ICML2026

Plan, Decouple, Assimilate: Physics-Aware Object Insertion in Remote Sensing Imagery

Yingyan Hou, Xianchi Dong, Chao Ren, Wanxuan Lu, Zihan Wei, Hongfeng Yu, Yixiao Wang, Xian Sun

Abstract

Object insertion has emerged as a promising augmentation paradigm for the label scarcity and long-tailed distributions in remote sensing, generating training samples by synthesizing target instances onto real backgrounds. However, existing methods suffer from three critical issues: (i) semantic placement inconsistency, (ii) radiometric inconsistency with illumination and atmospheric conditions, and (iii) textural discontinuity.
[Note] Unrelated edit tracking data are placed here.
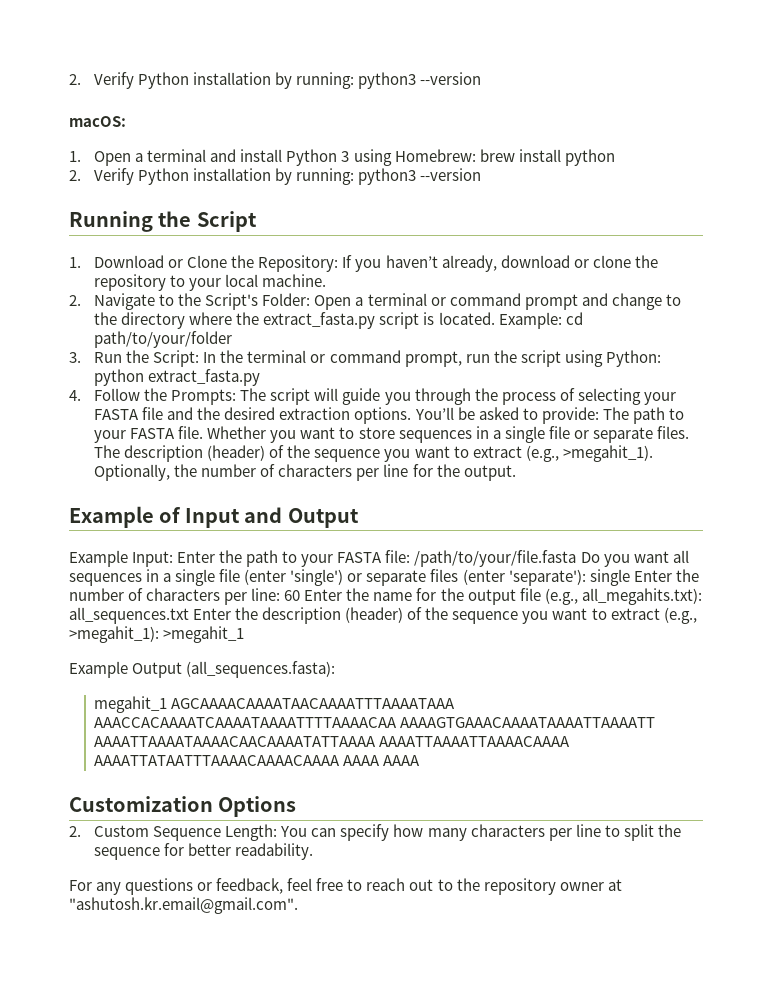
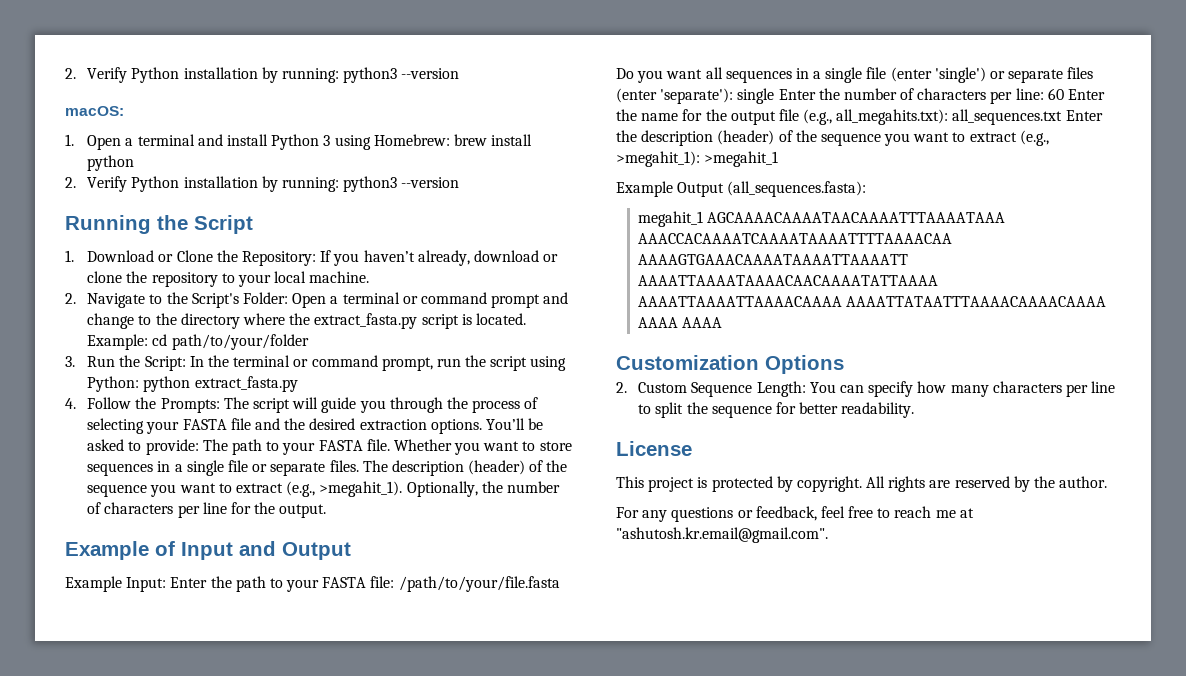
+ License
+ This project is protected by copyright. All rights are reserved by the author.
- For any questions or feedback, feel free to reach out to the repository owner at "ashutosh.kr.email@gmail.com".
+ For any questions or feedback, feel free to reach me at "ashutosh.kr.email@gmail.com".

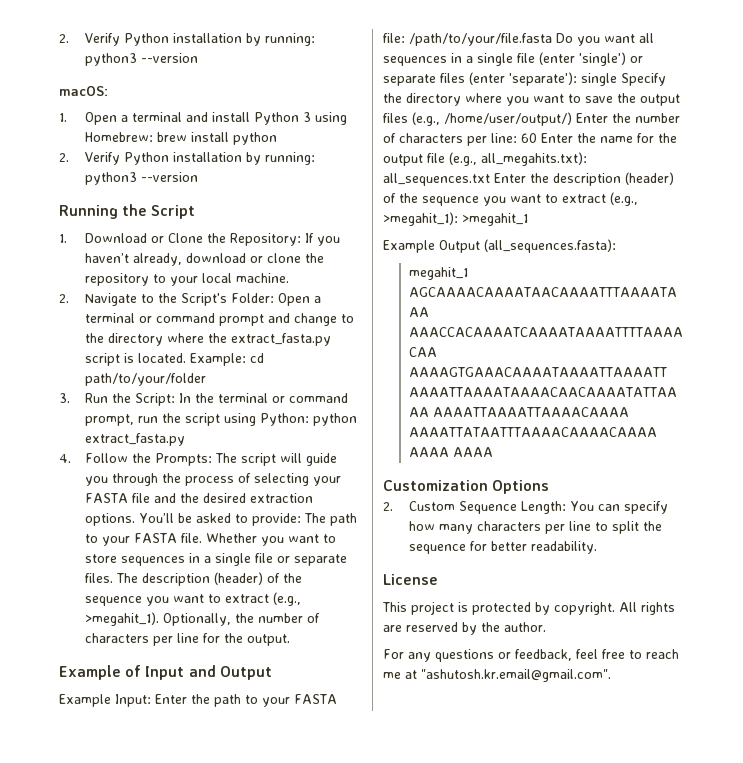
- Example Input: Enter the path to your FASTA file: /path/to/your/file.fasta Do you want all sequences in a single file (enter 'single') or separate files (enter 'separate'): single Enter the number of characters per line: 60 Enter the name for the output file (e.g., all_megahits.txt): all_sequences.txt Enter the description (header) of the sequence you want to extract (e.g., >megahit_1): >megahit_1
+ Example Input: Enter the path to your FASTA file: /path/to/your/file.fasta Do you want all sequences in a single file (enter 'single') or separate files (enter 'separate'): single Specify the directory where you want to save the output files (e.g., /home/user/output/) Enter the number of characters per line: 60 Enter the name for the output file (e.g., all_megahits.txt): all_sequences.txt Enter the description (header) of the sequence you want to extract (e.g., >megahit_1): >megahit_1

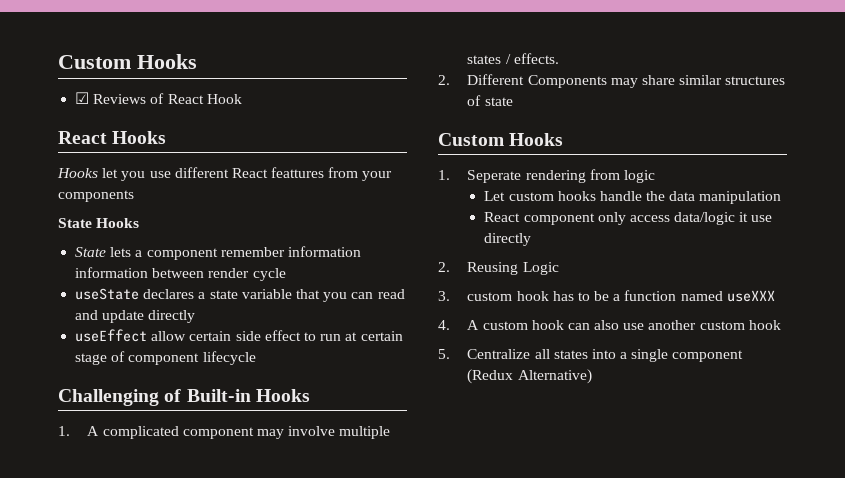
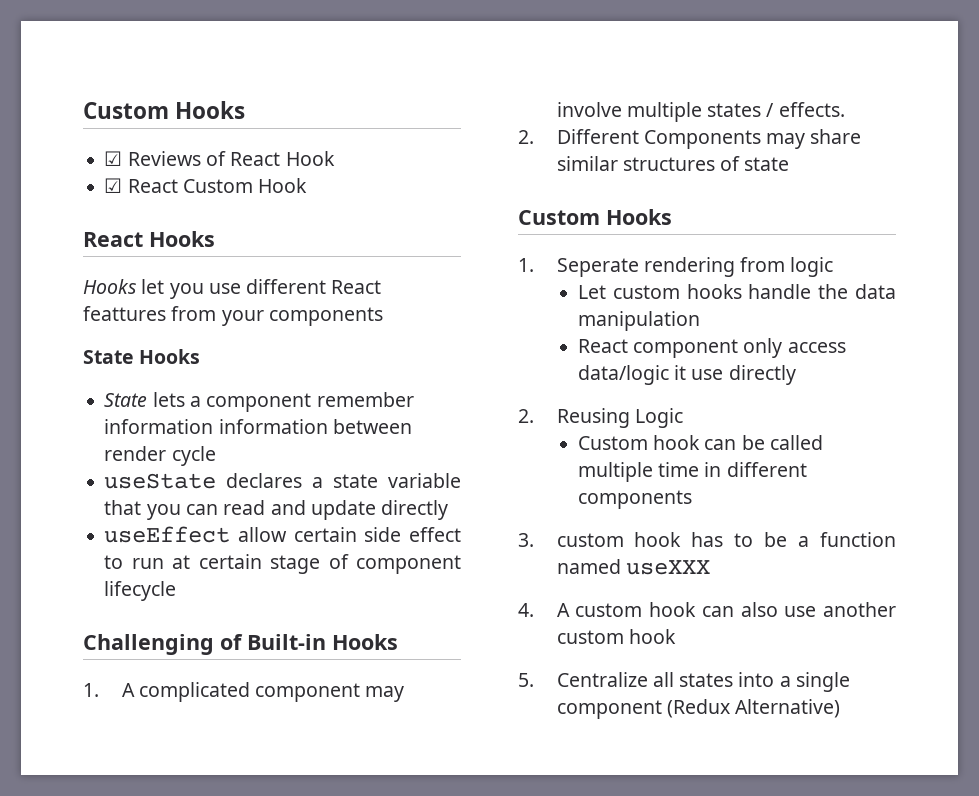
+ ☑ React Custom Hook
+ Custom hook can be called multiple time in different components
To address these, we propose a physics-aware method, "Plan, Decouple, Assimilate" (PDA), for generating high-fidelity training samples. In the planning stage, the Planning (P) module automatically generates geometrically valid bounding boxes. In the generation stage, a dual-module design synthesizes the target instance: the Decoupling (D) module employs Asymmetric Spectral Adaptation to disentangle structural identity from environmental illumination, while the Assimilation (A) module uses Neighborhood-Aware Texture Assimilation to harmonize the local manifold. By integrating these modules, PDA enforces multi-level consistency from global geometry to local micro-textures. Extensive experiments verify that PDA outperforms state-of-the-art methods in generative quality, reducing whole-image FID by 15.7% over the strongest baseline, and substantially improves downstream detection, boosting average mAP50 by +17.07 points over the real data.